Auch Farea Al-Muslimi, Vorsitzender und Mitbegründer des Sanaa Center for Strategic Studies, hält den Stopp der Waffenverkäufe zwar für vielversprechend, aber nicht ausreichend. "Es ist ein sehr guter Schritt", so Al-Muslimi. "Aber wird er dem Jemen Frieden bringen? Nein." Er würde es zwar ebenfalls begrüßen, wenn aus dem Westen weniger Waffen kämen. "Aber das wird nicht ausreichen, um im Jemen einen umfassenden Frieden zu erreichen." Auch er setzt vor allem auf die Arbeit von UN-Diplomat Lenderking.
Eine neue politische Kultur
Im Jemen selbst stehen viele Menschen noch heute zur Revolution, ungeachtet ihres katastrophalen Ausgangs. "Unsere Biografien haben sich 2011 verändert", sagt Farea al-Muslimi. "In jenem Jahr haben wir ein neues Verständnis von Macht entwickelt. Es war das Jahr, in dem das Regime begann, unseretwegen durchzudrehen." Allerdings leide die Bevölkerung auf vielerlei Weise. Darum sei es kaum vorstellbar, dass es in nächster Zeit zu einem weiteren landesweiten pro-demokratischen Aufstand komme, meint er.
Ähnlich sieht es Samaa Al-Hamdani.
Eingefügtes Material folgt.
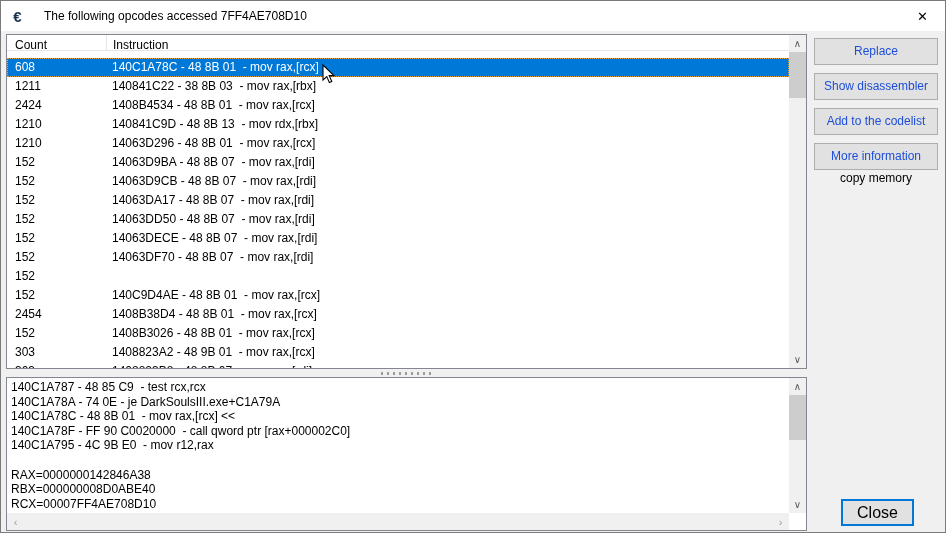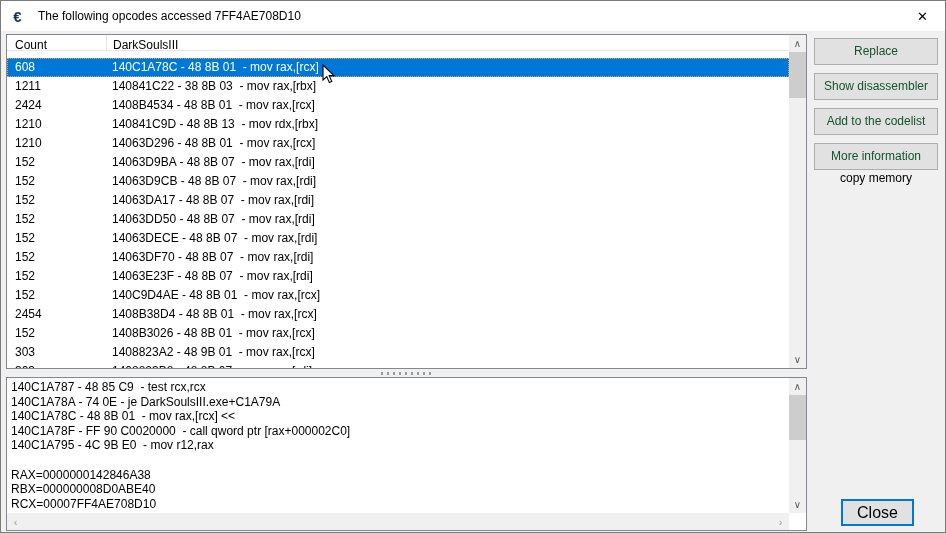"The following opcodes accessed" .title-text { margin-left: 12px -> 18px }
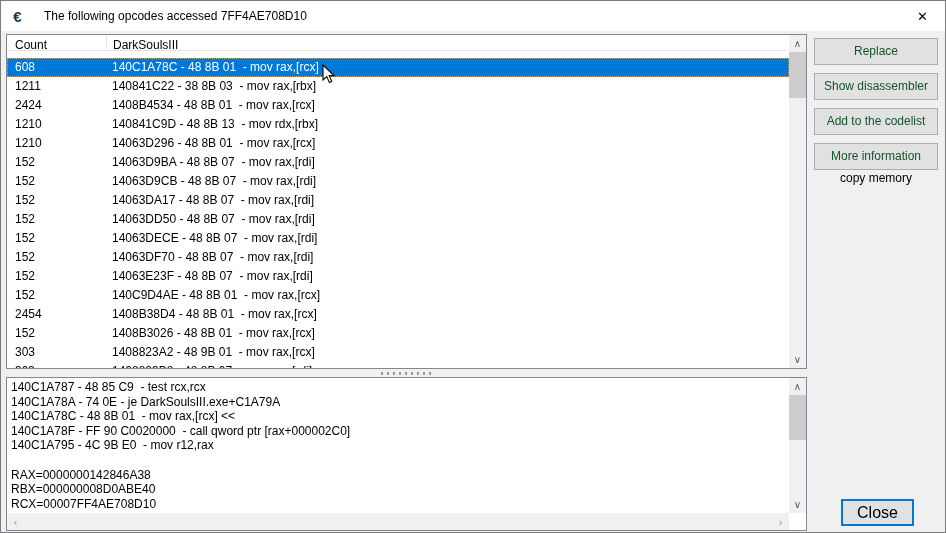"DarkSoulsIII" div.h-instr { text: DarkSoulsIII -> Instruction }
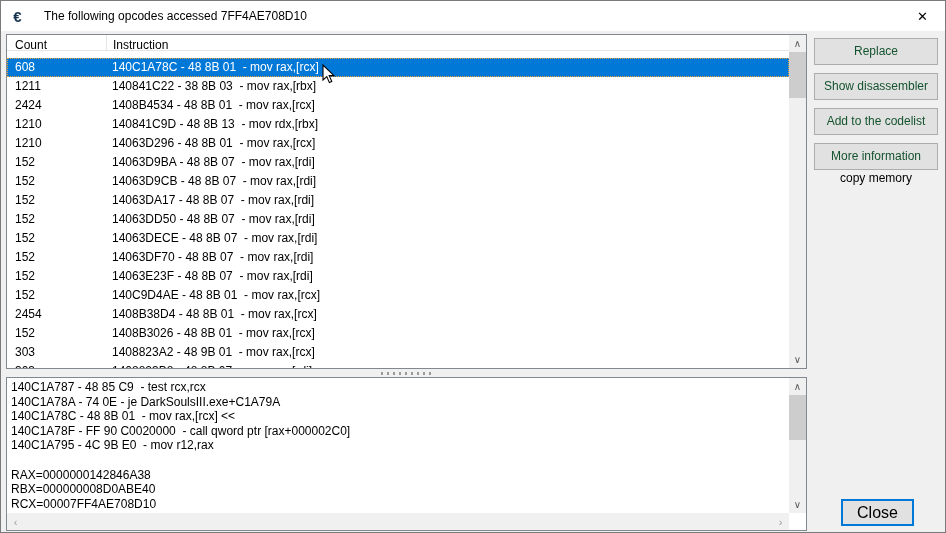"Replace" .btn { color: #14532d -> #1d4ed8 }
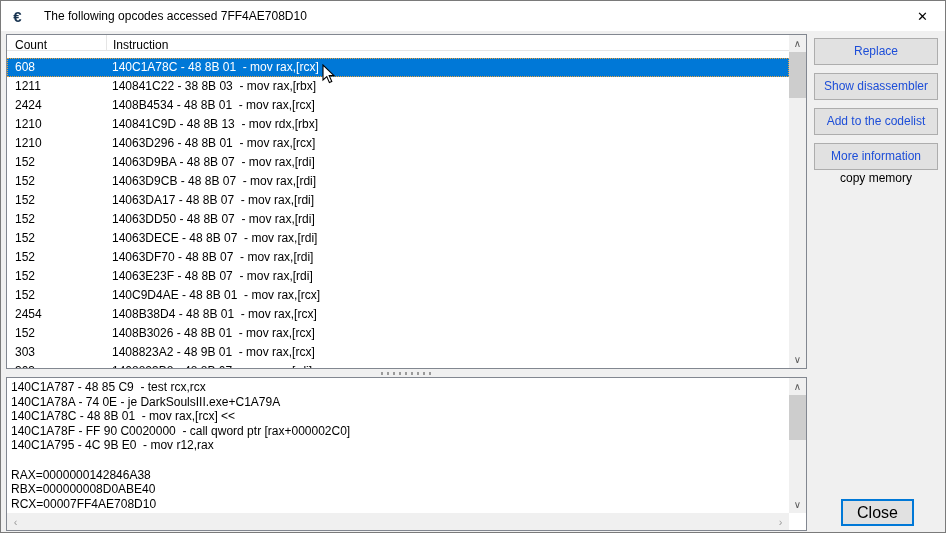"14063E23F - 48 8B 07" div.cell-instr { html: <div>14063E23F - 48 8B 07 - mov rax,[rdi]</div> -> none }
Die Idee eines demokratischen Prozesses sei zwar wichtig und künftig weiterhin erstrebenswert. "Aber es ist wirklich schwer vorstellbar, dass sie in absehbarer Zeit politische Wirklichkeit wird."
Auch Reem Jarhum – sie arbeitet derzeit in Berlin zu einem speziell auf den Jemen zugeschnittenen Aufklärungsprojekt über COVID-19 – ist der Ansicht, die Revolution habe sich gelohnt. "Politisch ging es bergab, aber gesellschaftlich hat der Wandel viele Gespräche angestoßen", sagt sie. "Die Menschen sind jetzt offener."
Derzeit bräuchten die Jemenitinnen und Jemeniten aber vor allem humanitäre und medizinische Hilfe. "Versuchen Sie mal, den Menschen zu sagen, sie sollen sich die Hände waschen, wenn sie weder etwas zu essen noch sauberes Trinkwasser haben. Das ist verrückt."